Match strings in 2 different files

redse171 · December 13, 2013, 12:47pm

Hi,

i am trying to match strings from 2 different files based on position like below:-

file1 (tab delimited)

f07270 lololol  fff
u12730 gggddd  dddkkrr  mmm

file2 (not tab delimited)

%f07270 APSLH bl%alalalalallaadsdsfdfdfdgsgfss
%g13450 GDIDFLRIP%ILITEAPPRKgsfgsgsf
%d08880 pve1_%00%39444gsgfsg
0 tog(%s)gsfgfss

file3 (output)

%f07270 APSLH bl%alalalalallaadsdsfdfdfdgsgfss
0 tog(%s)gsfgfss

the code:

awk 'FNR==NR{_[substr($0,1,6)]; next}{for(i in _){if(i==substr($0,1,7)){print $0}}}' file1 file2 > file3

am i missing something as i just got blank file for the output?. Kindly help, thanks.

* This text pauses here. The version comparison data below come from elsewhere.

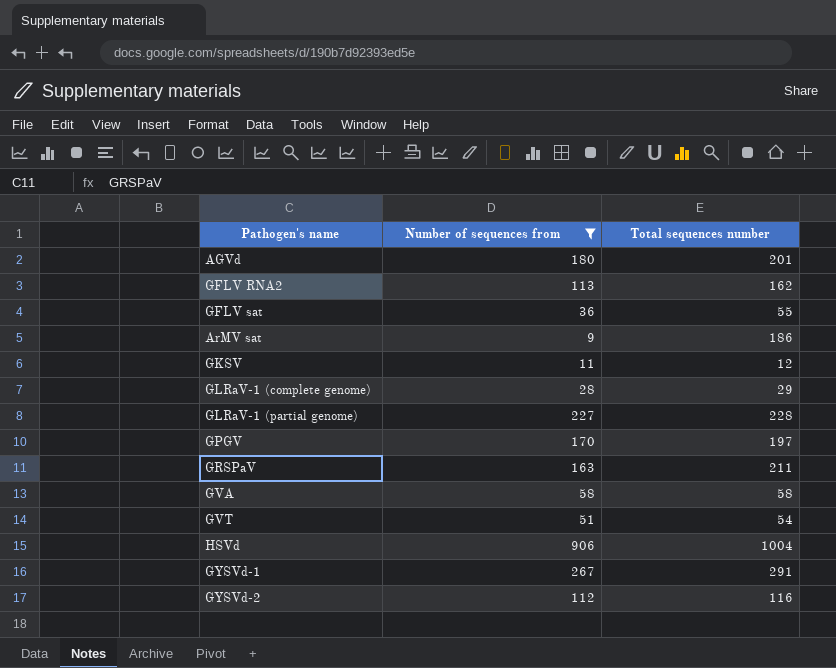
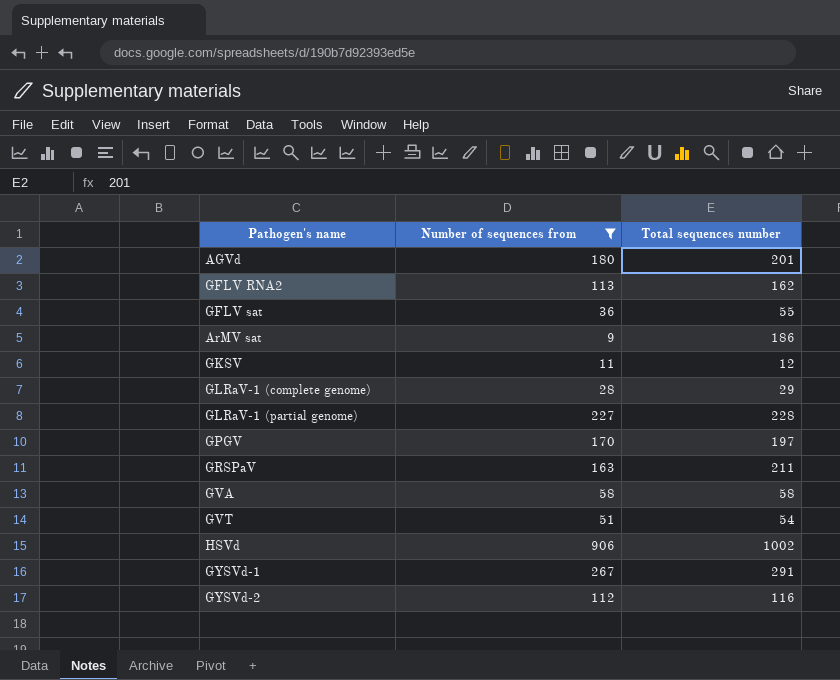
HSVd | Total sequences number: 1004 -> 1002

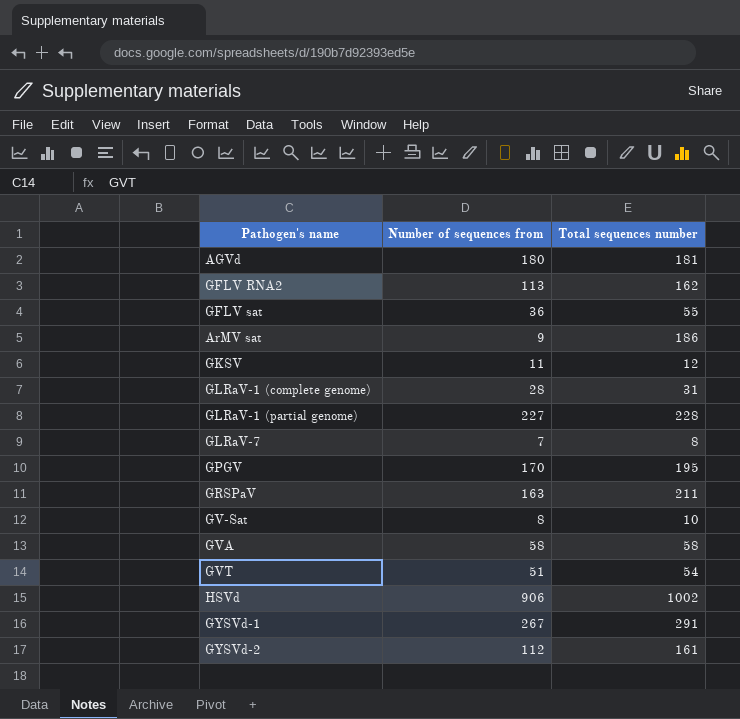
filter: Number of sequences from >= 9 -> none
AGVd | Total sequences number: 201 -> 181
GLRaV-1 (complete genome) | Total sequences number: 29 -> 31
GPGV | Total sequences number: 197 -> 195
GYSVd-2 | Total sequences number: 116 -> 161

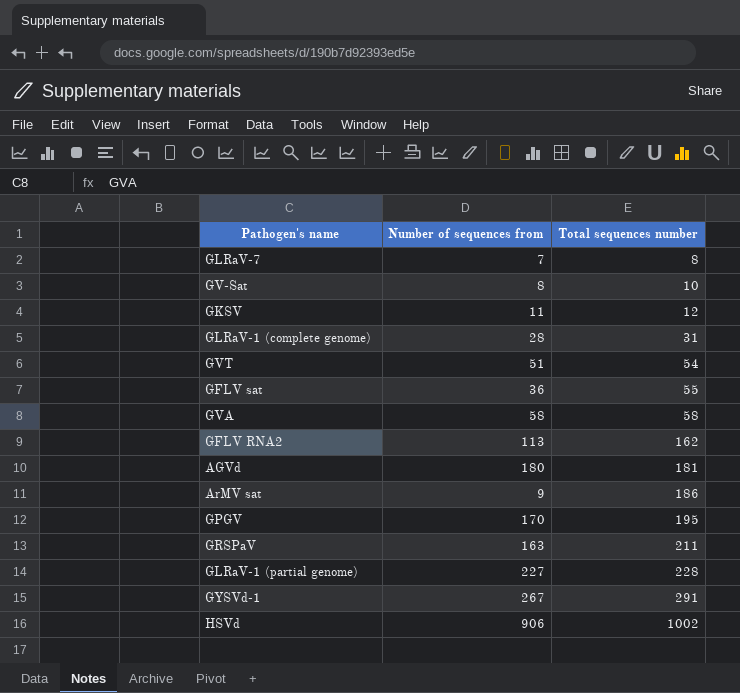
row order: none -> Total sequences number ascending
row GYSVd-2: 112 | 161 -> none

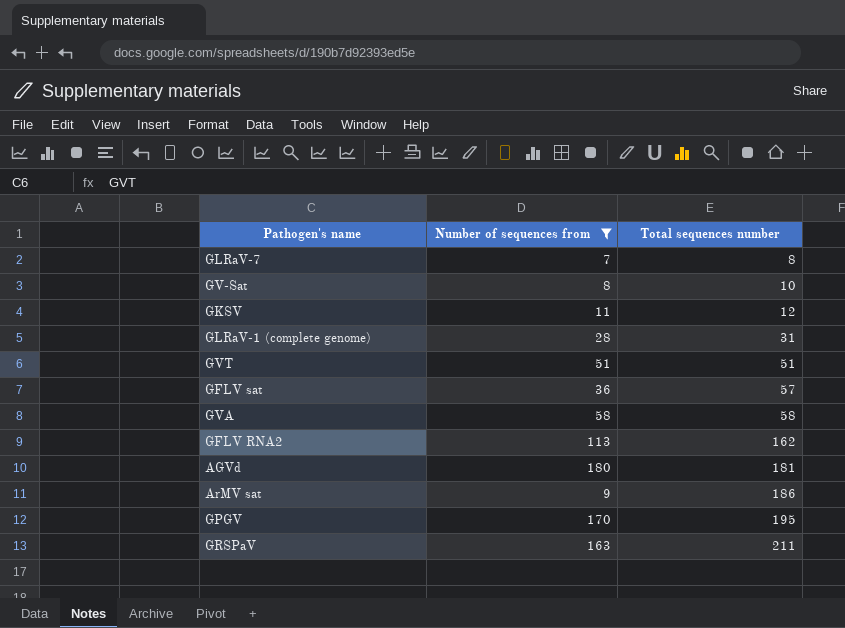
filter: none -> Number of sequences from <= 180
GVT | Total sequences number: 54 -> 51
GFLV sat | Total sequences number: 55 -> 57

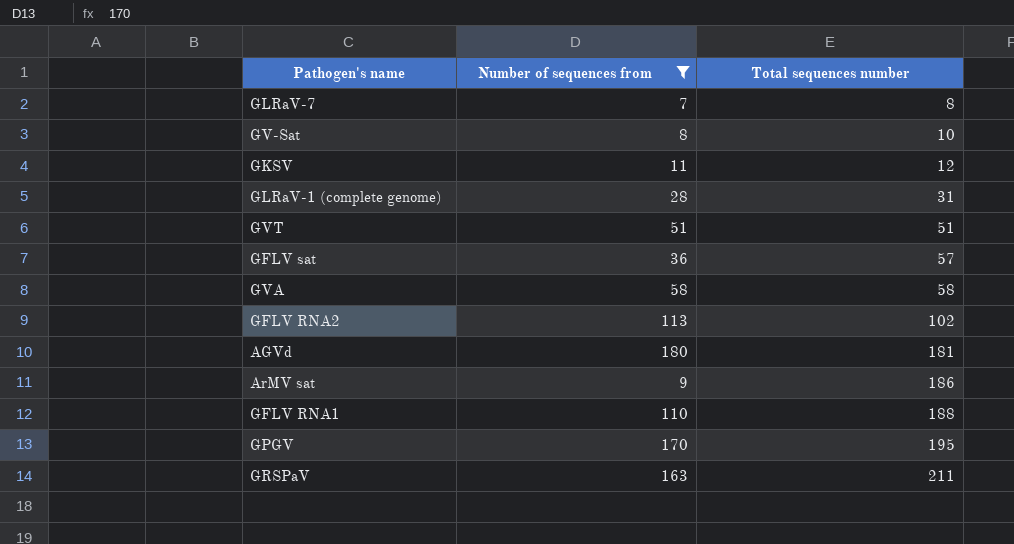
GFLV RNA2 | Total sequences number: 162 -> 102
row GFLV RNA1: none -> 110 | 188

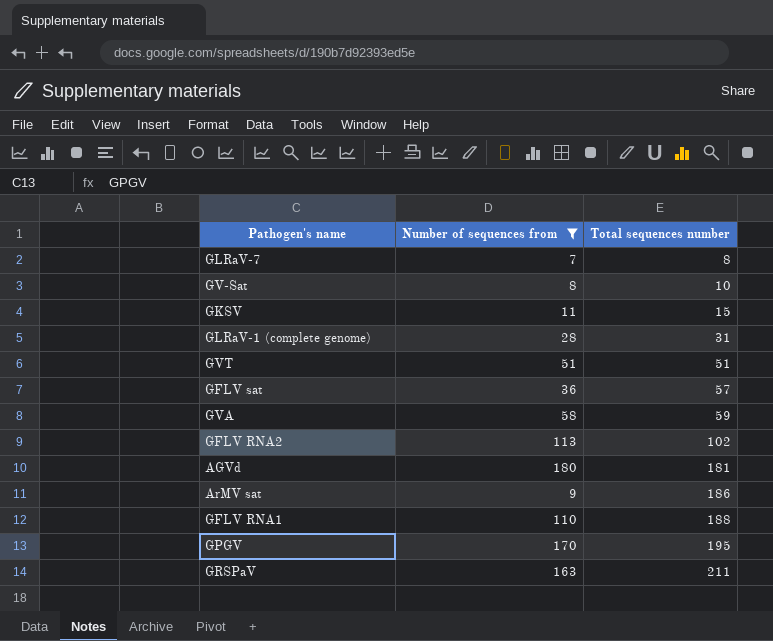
GKSV | Total sequences number: 12 -> 15
GVA | Total sequences number: 58 -> 59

Franklin52 · December 13, 2013, 1:51pm

awk 'FNR==NR{_[substr($0,1,6)]; next}{for(i in _){if(i==substr($0,1,7)){print $0}}}' file1 file2 > file3

Should be:

awk 'FNR==NR{_[substr($0,1,6)]; next}{for(i in _){if(i==substr($0,2,6)){print $0}}}' file1 file2 > file3

Or shorter:

awk 'FNR==NR{_[$1]; next} substr($0,2,6) in _' file1 file2 > file3

Akshay_Hegde · December 13, 2013, 2:09pm

OR

$ awk -F'[% ]' 'FNR==NR{A[$1];next}$2 in A' file1 file2

Franklin52 · December 13, 2013, 2:18pm

Works only if the second file has a space as field separator as in the provided example, but who knows?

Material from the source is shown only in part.